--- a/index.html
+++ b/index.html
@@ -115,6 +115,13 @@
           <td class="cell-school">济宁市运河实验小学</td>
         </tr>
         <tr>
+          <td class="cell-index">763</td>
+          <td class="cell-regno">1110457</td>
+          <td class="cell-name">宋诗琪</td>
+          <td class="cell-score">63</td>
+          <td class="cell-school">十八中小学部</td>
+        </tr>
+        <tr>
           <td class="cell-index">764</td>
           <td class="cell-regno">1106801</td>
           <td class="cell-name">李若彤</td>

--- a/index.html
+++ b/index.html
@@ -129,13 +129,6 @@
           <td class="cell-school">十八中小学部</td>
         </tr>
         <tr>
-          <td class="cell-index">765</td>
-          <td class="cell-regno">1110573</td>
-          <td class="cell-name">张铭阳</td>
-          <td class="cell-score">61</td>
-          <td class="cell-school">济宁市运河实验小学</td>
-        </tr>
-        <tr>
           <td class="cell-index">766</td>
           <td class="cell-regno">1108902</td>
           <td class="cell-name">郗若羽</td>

--

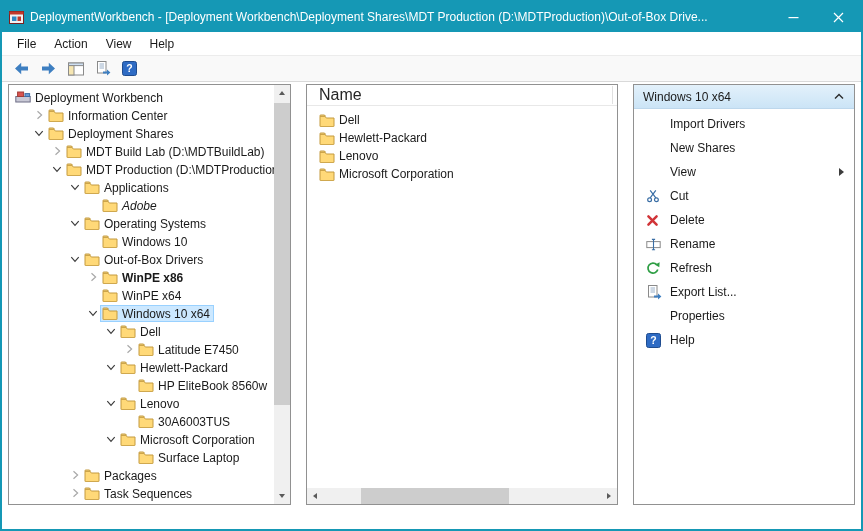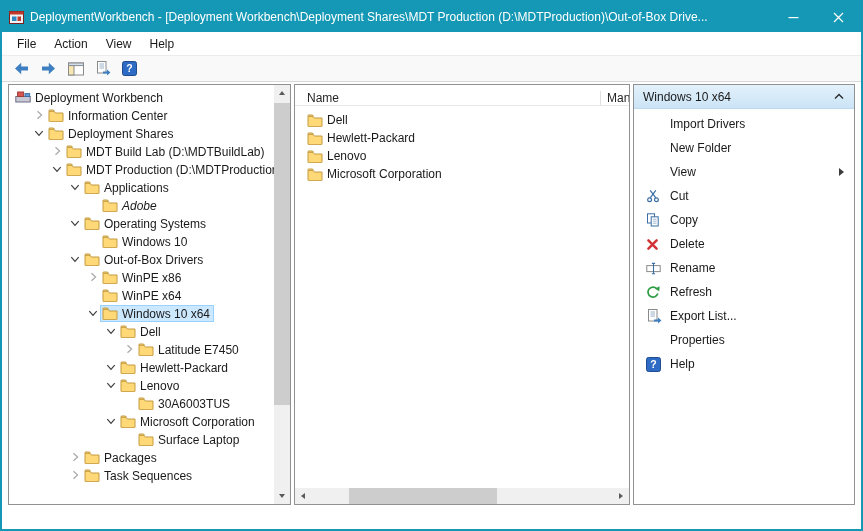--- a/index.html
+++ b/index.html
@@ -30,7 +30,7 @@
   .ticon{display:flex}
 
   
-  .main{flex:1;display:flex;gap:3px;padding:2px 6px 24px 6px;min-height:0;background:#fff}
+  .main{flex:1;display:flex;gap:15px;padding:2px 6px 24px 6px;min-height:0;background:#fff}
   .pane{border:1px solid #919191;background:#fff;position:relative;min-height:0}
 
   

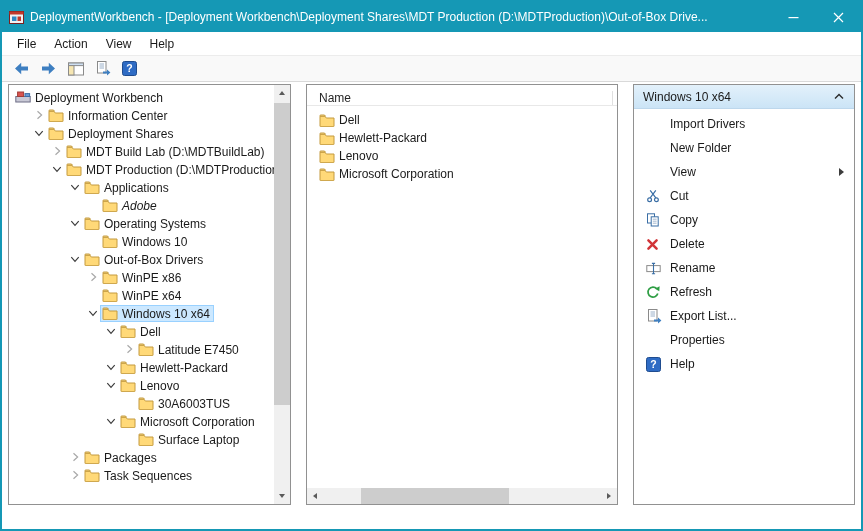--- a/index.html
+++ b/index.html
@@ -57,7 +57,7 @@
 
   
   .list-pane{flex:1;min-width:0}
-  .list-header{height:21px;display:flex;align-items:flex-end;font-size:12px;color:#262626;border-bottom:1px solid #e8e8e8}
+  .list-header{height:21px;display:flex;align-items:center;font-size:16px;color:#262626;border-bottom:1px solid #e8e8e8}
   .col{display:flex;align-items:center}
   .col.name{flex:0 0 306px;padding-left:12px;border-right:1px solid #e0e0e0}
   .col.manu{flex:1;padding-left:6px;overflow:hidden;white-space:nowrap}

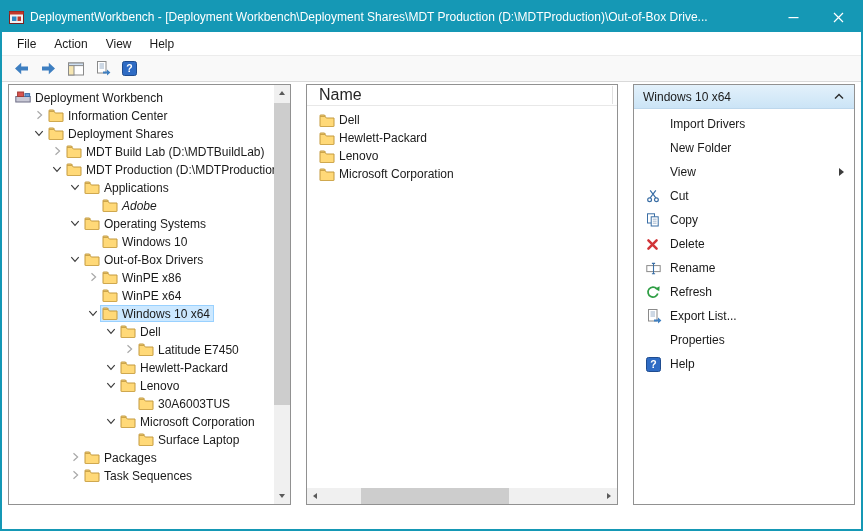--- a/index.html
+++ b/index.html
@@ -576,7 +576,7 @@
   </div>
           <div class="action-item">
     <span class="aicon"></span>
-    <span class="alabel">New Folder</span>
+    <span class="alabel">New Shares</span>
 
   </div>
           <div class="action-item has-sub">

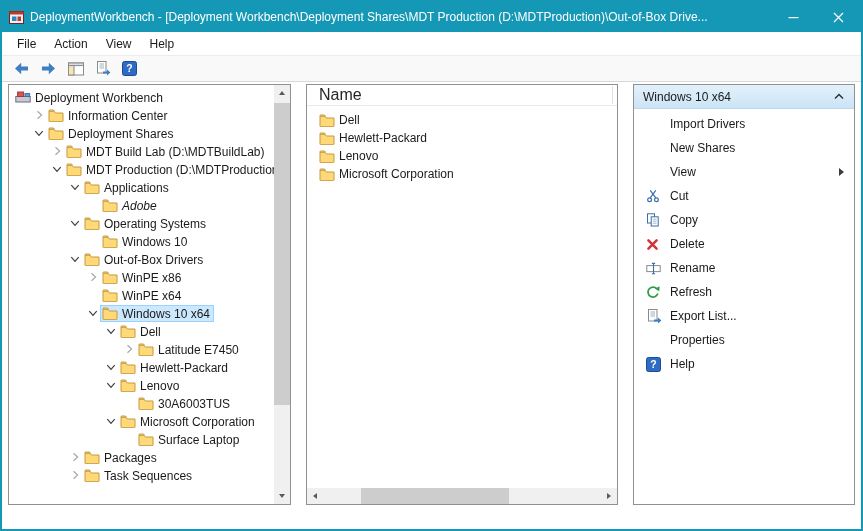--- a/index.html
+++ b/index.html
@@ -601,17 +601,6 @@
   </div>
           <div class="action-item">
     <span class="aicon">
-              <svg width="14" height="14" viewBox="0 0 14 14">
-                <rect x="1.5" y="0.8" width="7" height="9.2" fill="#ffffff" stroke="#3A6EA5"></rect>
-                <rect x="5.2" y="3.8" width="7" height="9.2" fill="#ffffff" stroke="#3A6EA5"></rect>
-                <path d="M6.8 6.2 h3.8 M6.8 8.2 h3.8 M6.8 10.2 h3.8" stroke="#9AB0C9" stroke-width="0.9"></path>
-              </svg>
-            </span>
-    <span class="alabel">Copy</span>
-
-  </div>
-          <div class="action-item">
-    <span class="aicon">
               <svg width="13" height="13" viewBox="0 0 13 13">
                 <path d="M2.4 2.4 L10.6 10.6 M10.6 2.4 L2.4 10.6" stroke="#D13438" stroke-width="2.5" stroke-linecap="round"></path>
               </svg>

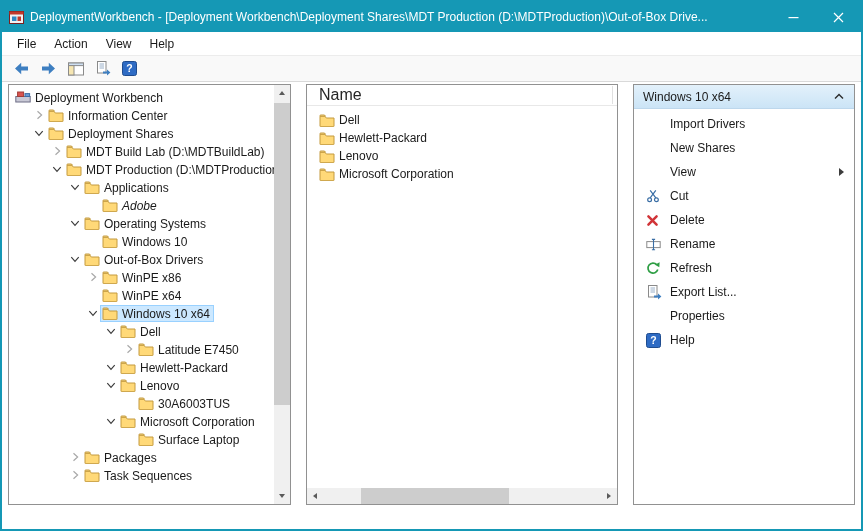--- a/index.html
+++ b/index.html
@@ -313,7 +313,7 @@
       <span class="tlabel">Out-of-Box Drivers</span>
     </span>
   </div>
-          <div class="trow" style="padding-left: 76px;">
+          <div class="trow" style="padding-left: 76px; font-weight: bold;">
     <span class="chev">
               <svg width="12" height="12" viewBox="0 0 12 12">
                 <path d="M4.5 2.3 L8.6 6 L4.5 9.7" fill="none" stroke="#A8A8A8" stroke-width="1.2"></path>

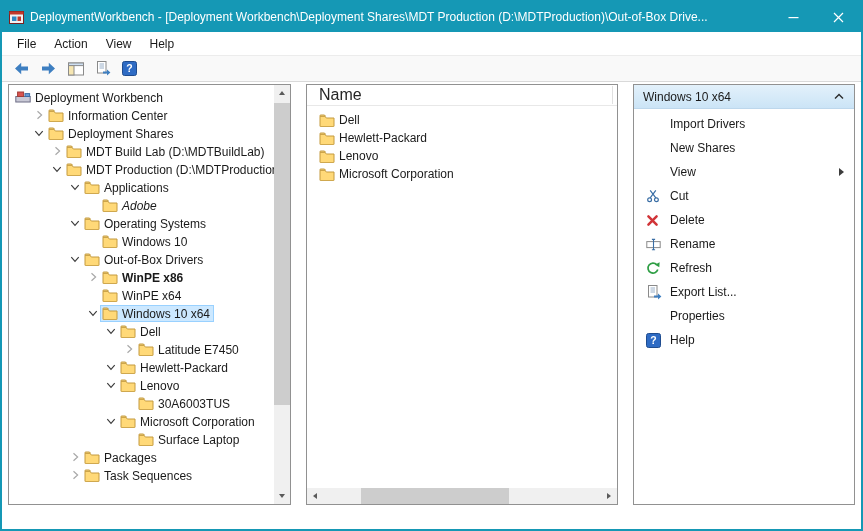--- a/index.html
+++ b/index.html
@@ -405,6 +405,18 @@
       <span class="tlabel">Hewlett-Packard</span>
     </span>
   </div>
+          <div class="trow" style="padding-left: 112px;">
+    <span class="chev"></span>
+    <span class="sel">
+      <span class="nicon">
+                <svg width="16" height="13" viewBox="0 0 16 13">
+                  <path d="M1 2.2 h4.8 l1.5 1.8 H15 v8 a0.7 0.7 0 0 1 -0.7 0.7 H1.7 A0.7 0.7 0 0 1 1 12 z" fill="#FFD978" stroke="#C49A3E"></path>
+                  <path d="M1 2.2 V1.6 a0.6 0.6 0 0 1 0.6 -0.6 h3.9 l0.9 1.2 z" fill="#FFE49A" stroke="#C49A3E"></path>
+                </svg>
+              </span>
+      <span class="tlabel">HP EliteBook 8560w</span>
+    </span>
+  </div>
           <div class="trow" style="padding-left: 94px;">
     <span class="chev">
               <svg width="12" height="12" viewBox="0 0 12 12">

EXERCISE AIM: When a line of the records holds the word "ffffff", copy that line.

ANSWER AREA:
-                <rect x="1.5" y="0.8" width="7" height="9.2" fill="#ffffff" stroke="#3A6EA5"></rect>
-                <rect x="5.2" y="3.8" width="7" height="9.2" fill="#ffffff" stroke="#3A6EA5"></rect>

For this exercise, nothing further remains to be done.